**YOUR GOAL:**
For the listing that follows, report how many lines contain the string "against", giving the number alone.

**ENTRIES SUPPLIED:**

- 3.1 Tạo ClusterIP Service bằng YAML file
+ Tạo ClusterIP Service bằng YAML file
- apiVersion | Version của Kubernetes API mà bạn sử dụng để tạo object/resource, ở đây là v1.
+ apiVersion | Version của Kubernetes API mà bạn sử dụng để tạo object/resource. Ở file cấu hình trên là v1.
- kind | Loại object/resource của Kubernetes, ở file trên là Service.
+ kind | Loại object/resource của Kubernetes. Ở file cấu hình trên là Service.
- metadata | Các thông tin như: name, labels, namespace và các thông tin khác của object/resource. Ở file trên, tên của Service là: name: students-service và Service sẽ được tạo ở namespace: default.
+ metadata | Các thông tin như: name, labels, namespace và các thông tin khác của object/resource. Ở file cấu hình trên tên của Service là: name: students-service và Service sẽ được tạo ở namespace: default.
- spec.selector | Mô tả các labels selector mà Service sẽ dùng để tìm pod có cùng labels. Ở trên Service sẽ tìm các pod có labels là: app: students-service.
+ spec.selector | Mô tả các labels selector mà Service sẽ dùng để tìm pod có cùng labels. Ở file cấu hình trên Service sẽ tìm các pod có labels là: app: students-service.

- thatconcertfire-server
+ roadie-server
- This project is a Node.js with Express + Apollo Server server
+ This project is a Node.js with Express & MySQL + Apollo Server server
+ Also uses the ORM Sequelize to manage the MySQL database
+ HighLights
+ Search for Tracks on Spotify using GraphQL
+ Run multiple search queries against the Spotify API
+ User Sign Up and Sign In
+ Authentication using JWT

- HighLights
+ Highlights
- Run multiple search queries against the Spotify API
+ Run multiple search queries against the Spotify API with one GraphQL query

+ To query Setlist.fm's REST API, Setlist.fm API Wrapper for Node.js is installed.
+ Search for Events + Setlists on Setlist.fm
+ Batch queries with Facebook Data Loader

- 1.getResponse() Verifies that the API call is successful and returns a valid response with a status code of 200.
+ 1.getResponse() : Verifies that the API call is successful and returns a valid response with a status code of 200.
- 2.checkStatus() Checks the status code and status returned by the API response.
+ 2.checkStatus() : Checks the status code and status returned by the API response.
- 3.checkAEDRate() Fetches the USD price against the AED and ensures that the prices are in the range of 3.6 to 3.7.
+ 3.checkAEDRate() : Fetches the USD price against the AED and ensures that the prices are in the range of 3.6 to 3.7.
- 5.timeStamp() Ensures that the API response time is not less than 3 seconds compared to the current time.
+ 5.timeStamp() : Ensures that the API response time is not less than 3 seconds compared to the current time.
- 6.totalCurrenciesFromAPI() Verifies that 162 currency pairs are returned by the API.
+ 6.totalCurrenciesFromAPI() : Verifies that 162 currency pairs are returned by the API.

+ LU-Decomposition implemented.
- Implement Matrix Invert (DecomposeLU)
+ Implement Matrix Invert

**ANSWER FOR THIS EXERCISE:**
5